↓↓↓
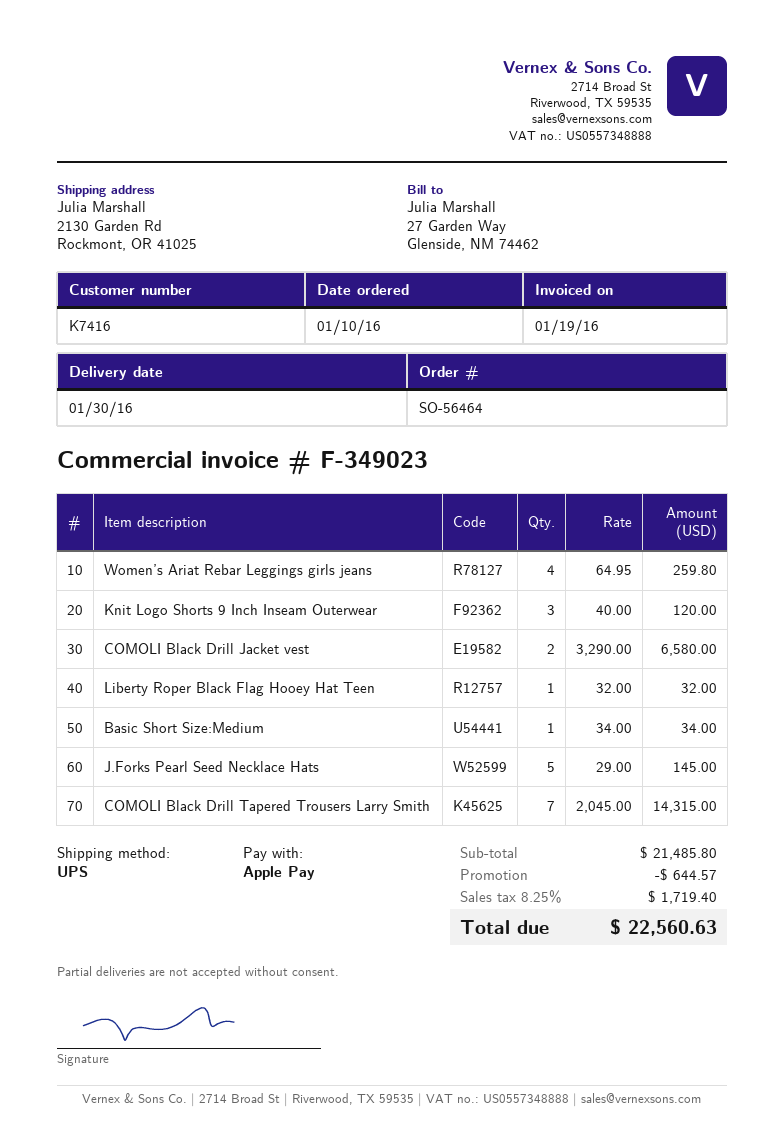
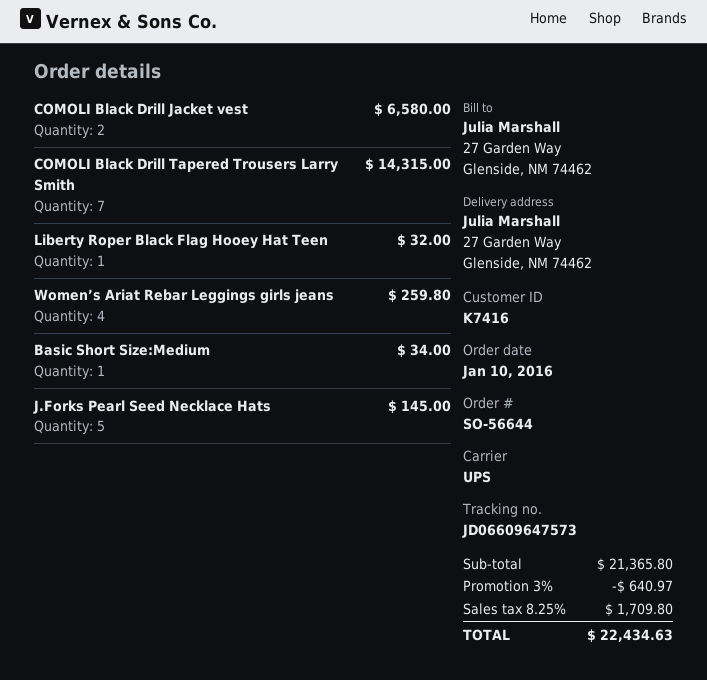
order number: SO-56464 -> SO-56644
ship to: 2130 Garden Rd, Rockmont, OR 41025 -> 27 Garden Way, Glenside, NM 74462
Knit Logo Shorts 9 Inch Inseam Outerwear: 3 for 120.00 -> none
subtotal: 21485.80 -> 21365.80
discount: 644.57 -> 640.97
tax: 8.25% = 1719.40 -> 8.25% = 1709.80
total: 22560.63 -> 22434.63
↑↑↑
↓↓↓
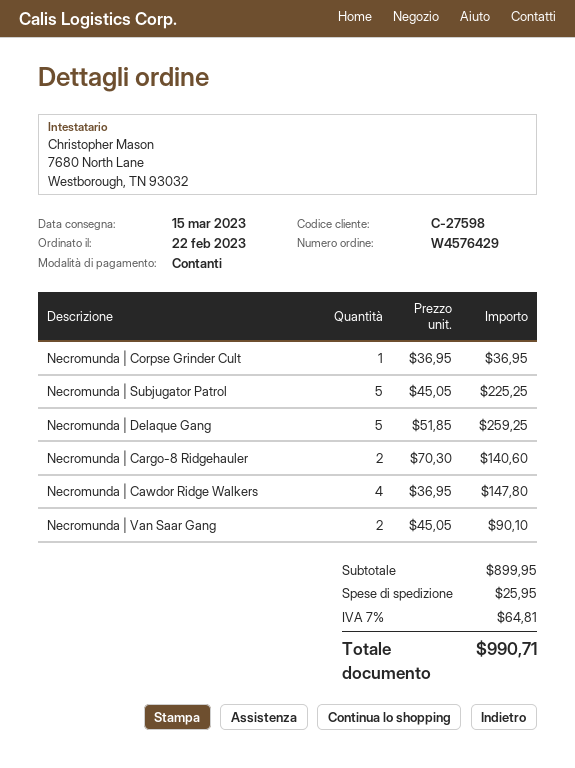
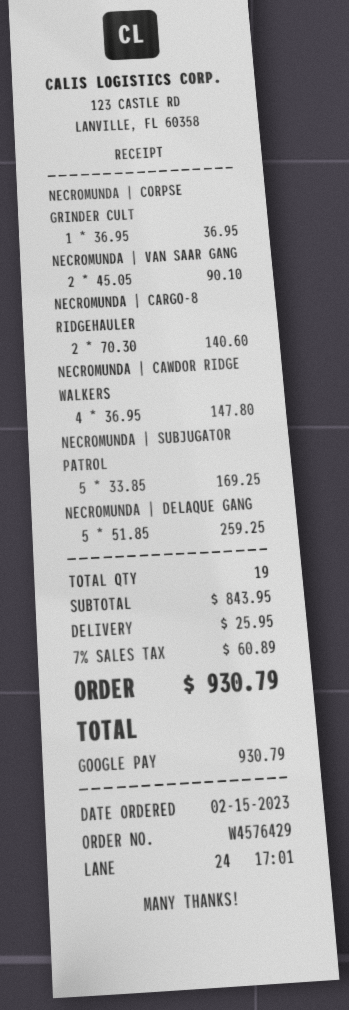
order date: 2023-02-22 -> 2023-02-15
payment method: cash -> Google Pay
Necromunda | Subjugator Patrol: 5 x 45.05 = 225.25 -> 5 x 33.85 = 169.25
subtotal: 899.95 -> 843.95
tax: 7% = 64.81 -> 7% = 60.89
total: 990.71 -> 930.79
↑↑↑
Please transcribe only the lines in the records above running from the line that has "Knit Logo Shorts" through the line that has "total: 22560.63 -> 22434.63", both included, exactly as they appear.

■ **Solution to this exercise**:
Knit Logo Shorts 9 Inch Inseam Outerwear: 3 for 120.00 -> none
subtotal: 21485.80 -> 21365.80
discount: 644.57 -> 640.97
tax: 8.25% = 1719.40 -> 8.25% = 1709.80
total: 22560.63 -> 22434.63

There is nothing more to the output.